Energy

EPA Won’t Give Up Docs On Science Advisers Who Got Millions From Taxpayers

The Environmental Protection Agency (EPA) has denied a records request from a government watchdog group asking for financial conflict of interest statements from agency science advisers who got $190 million in federal grants.

EPA said Steve Milloy, an attorney with the Energy & Environment Legal Institute (EELI), couldn’t get financial disclosure statements from members of the Clean Air Scientific Advisory Committee (CASAC) because “the harm to the individuals … clearly outweighs the public interest in such disclosure.”

EPA also said CASAC members’ financial statements were exempt from Freedom of Information Act requests under the rather ironically named Ethics in Government Act.

Milloy said the agency’s likely withholding the documents to protect itself from embarrassment, likely because none of EPA’s science advisers reported benefiting from government largesse on their conflict of interest forms.

“It’s a remarkable denial since it’s been already determined from publicly available documents that the 24 of the CASAC PM Panel members have received over $190 million in grants,” Milloy wrote on his blog JunkScience.com.

“So is the embarrassing part that none of the CASAC PM Panel members disclosed these grants as financial conflicts of interest? Might those failures be crimes?” Milloy wrote.

EELI sued EPA in May for allegedly stacking a scientific advisory panel with experts who have gotten more than $190 million in agency grants over the years. EELI said this conflict of interest violates federal law requiring such panels to be filled by “independent experts.”

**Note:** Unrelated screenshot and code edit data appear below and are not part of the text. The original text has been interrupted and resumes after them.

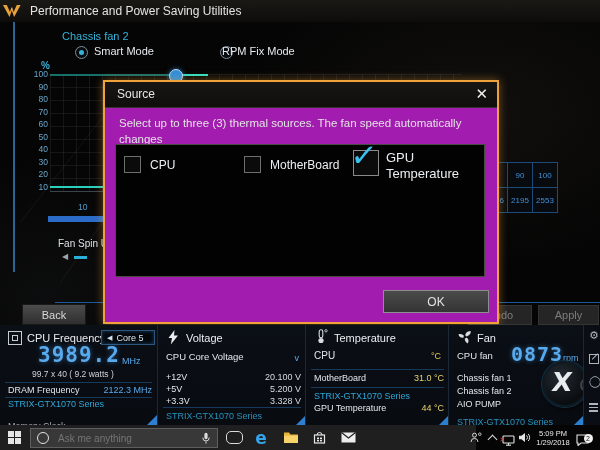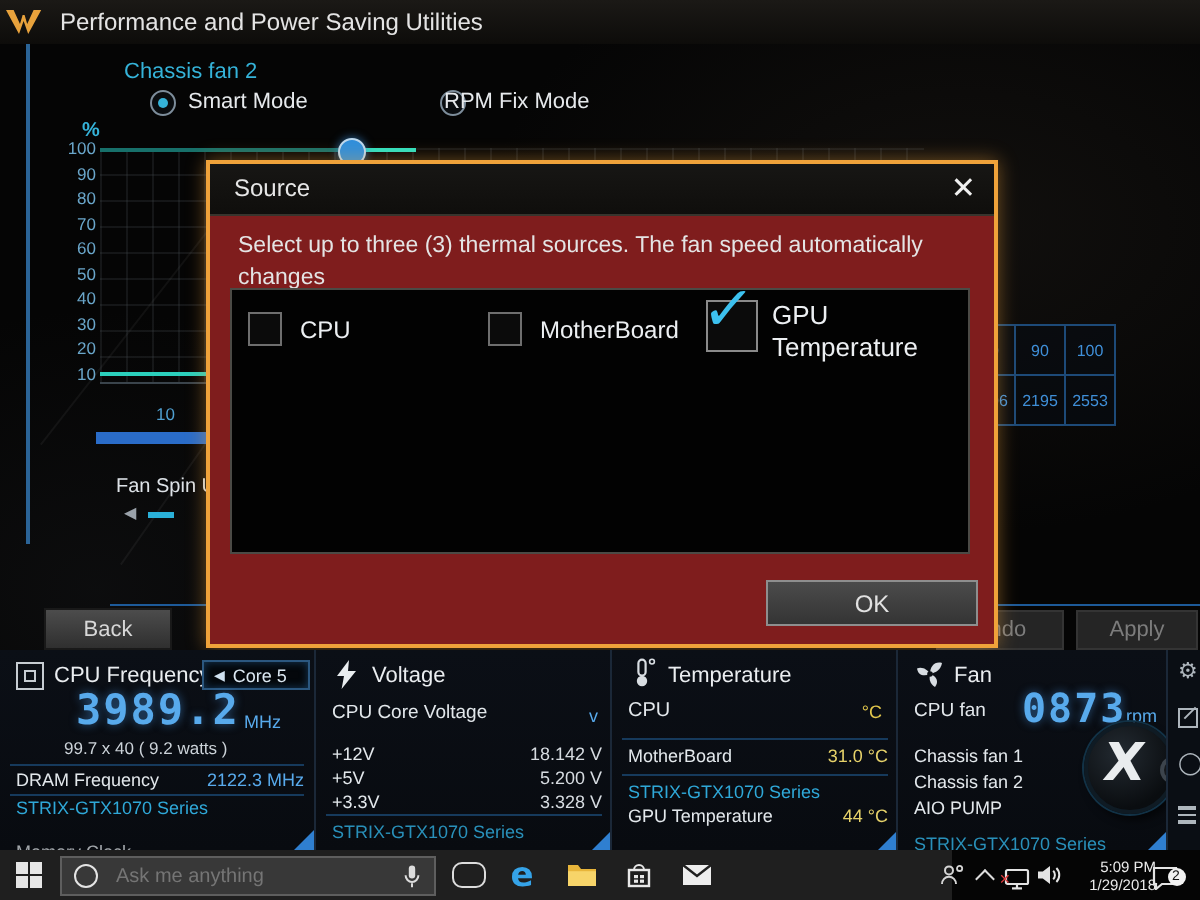--- a/index.html
+++ b/index.html
@@ -62,7 +62,7 @@
   .cyandash2{position:absolute;left:282px;top:321px;width:22px;height:2px;background:#2ab0d8;}
 
   
-  .modal{position:absolute;left:103px;top:80px;width:392px;height:240px;background:#7f1d1d;
+  .modal{position:absolute;left:103px;top:80px;width:392px;height:240px;background:#a21caf;
          border:2px solid #efa23a;box-shadow:0 0 9px rgba(239,162,58,.45);}
   .modal .head{position:absolute;left:0;top:0;right:0;height:25px;border-bottom:1px solid #38342d;
          background:linear-gradient(#171614,#0f0e0c);}

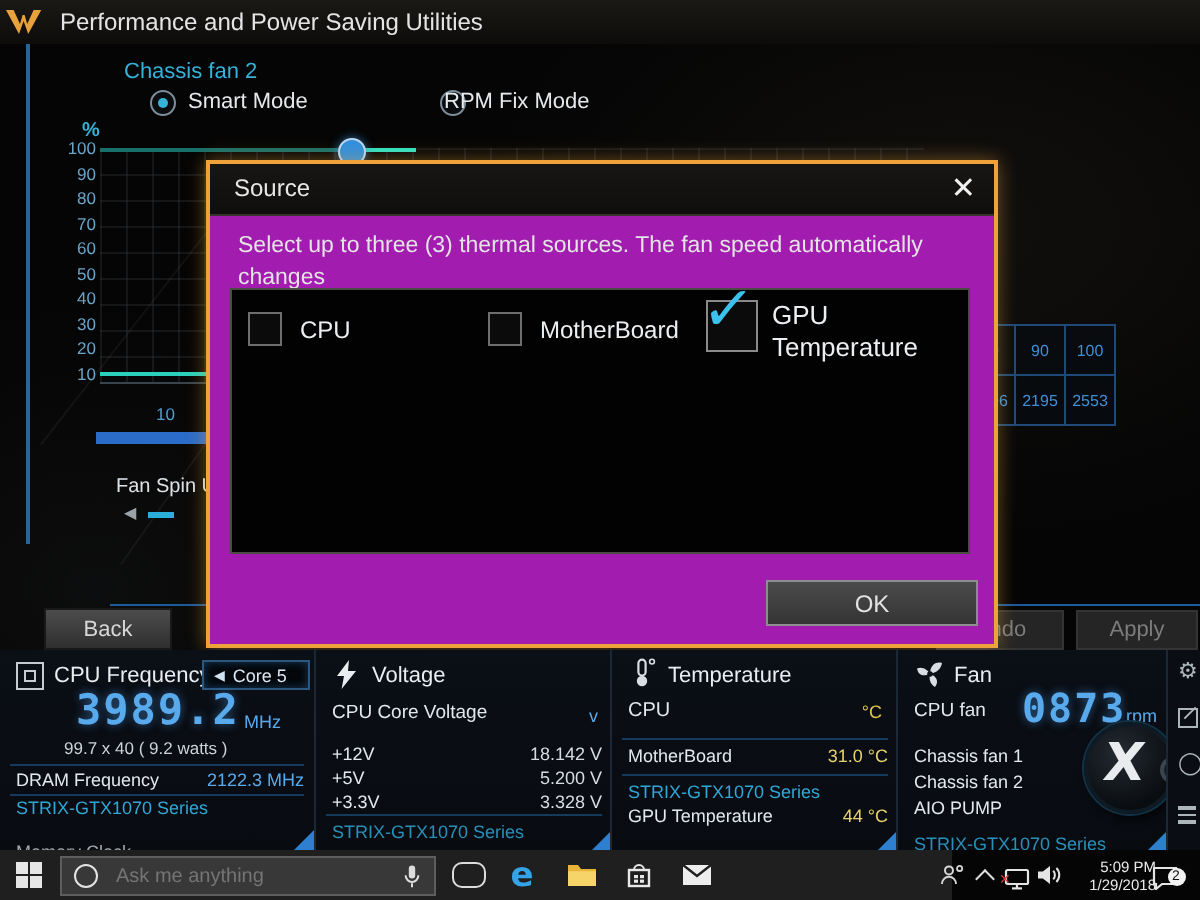--- a/index.html
+++ b/index.html
@@ -262,7 +262,7 @@
       <div class="unit" style="right:7px;top:28px">v</div>
       <div class="row" style="top:47px">
         <span>+12V</span>
-        <span class="vw">18.142 V</span>
+        <span class="vw">20.100 V</span>
       </div>
       <div class="row" style="top:59px">
         <span>+5V</span>

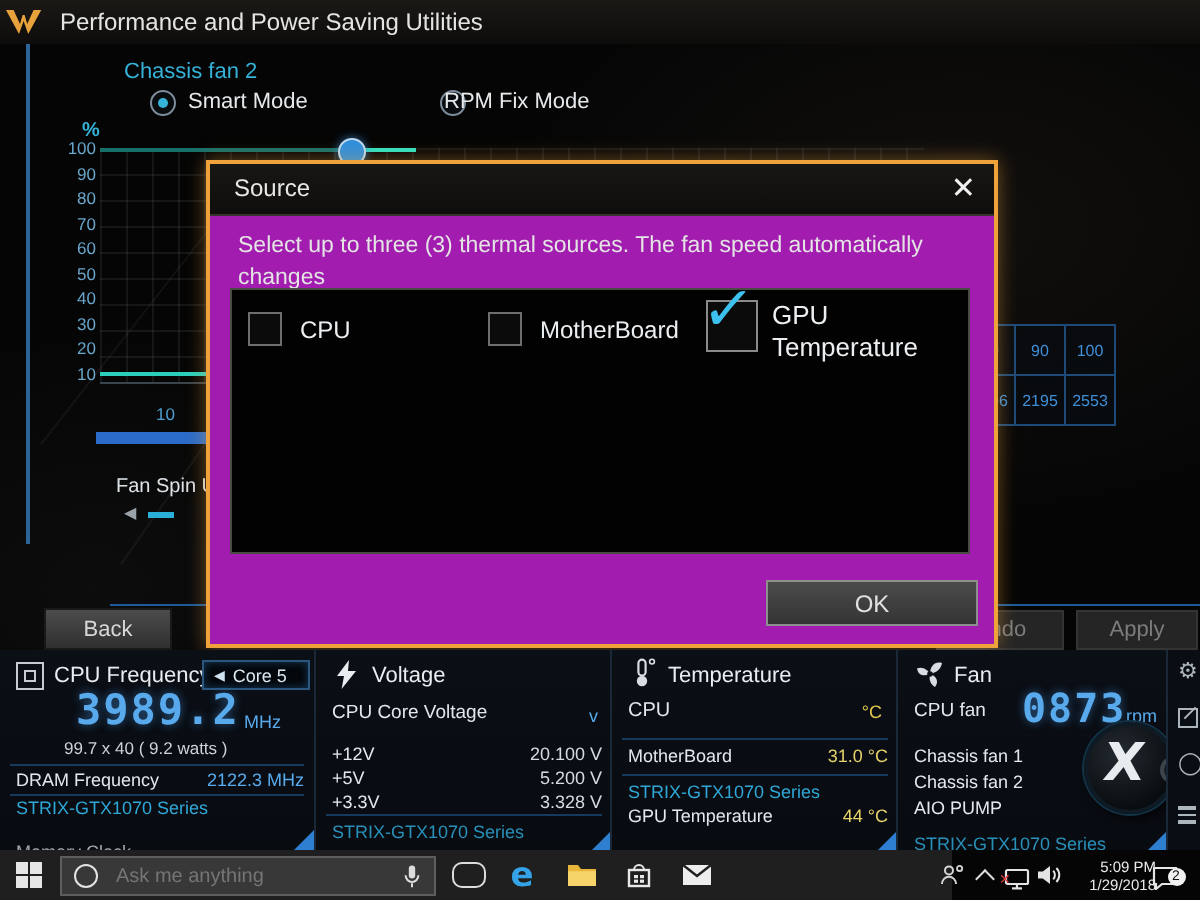--- a/index.html
+++ b/index.html
@@ -120,7 +120,7 @@
                    font-size:10px;font-family:"Liberation Sans",sans-serif;margin-left:7px;min-width:0;}
   .edge-e{font-size:17px;font-weight:bold;color:#35a3e8;font-family:"DejaVu Sans",sans-serif;}
   .chev{width:6px;height:6px;border-left:1.5px solid #dcdcdc;border-top:1.5px solid #dcdcdc;transform:rotate(45deg);margin-top:3px;}
-  .clock{position:absolute;left:528px;top:4px;width:50px;text-align:right;font-size:7.5px;color:#eaeaea;line-height:1.25;}
+  .clock{position:absolute;left:528px;top:4px;width:50px;text-align:center;font-size:7.5px;color:#eaeaea;line-height:1.25;}
   .netx{position:absolute;left:-2px;bottom:-1px;color:#e03c3c;font-size:7px;font-weight:bold;font-family:"DejaVu Sans",sans-serif;}
   .badge{position:absolute;right:-4px;bottom:1px;width:9px;height:9px;border-radius:50%;background:#f2f2f2;
          color:#111;font-size:7px;display:flex;align-items:center;justify-content:center;}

EPA relies on CASAC scientific advisers to validate the science underlying key clean air regulations pushed by the agency, but EELI is asking the court to prevent the agency from convening a CASAC panel tasked with reviewing the science behind agency regulations on fine particulate matter, or PM2.5.

Milloy said the PM2.5 panel is full of researchers, hand-picked by EPA, who will rubber stamp rules regulating PM2.5 — which EPA also relies on for the majority of claimed health benefits for regulations on power plants.

EELI found through FOIA requests, that of the 55 experts nominated to sit on the PM panel, 40 were nominated by EPA. Of the 26 experts actually chosen to sit on the panel, 22 were chosen by EPA. Of the four experts not nominated by EPA, two experts got money from EPA and nominated themselves. One expert that got EPA grants was nominated by another scientist benefitting from agency funding.

Some 24 of the 26 members of the PM panel have gotten or are the current recipients of EPA grants. Panel members have gotten more than $190 million from the agency, according to EELI, which may violate federal laws requiring such scientific advisory panels be “independent.”

Milloy’s not the only one concerned about the integrity of EPA’s science panels. In February, Oklahoma Republican Sen. Jim Inhofe sent a letter to EPA asking for information on how the agency goes about choosing advisers.

“I have observed EPA, under the Obama Administration, cherry-picking the same allies to serve on this advisory committee and its subcommittees at the expense of having an open and robust process for selecting external advisers,” Inhofe wrote.

“The majority of CASAC members have also received considerable financial support from EPA, which calls into question their independence and therefore the integrity of the overall panel,” Inhofe wrote.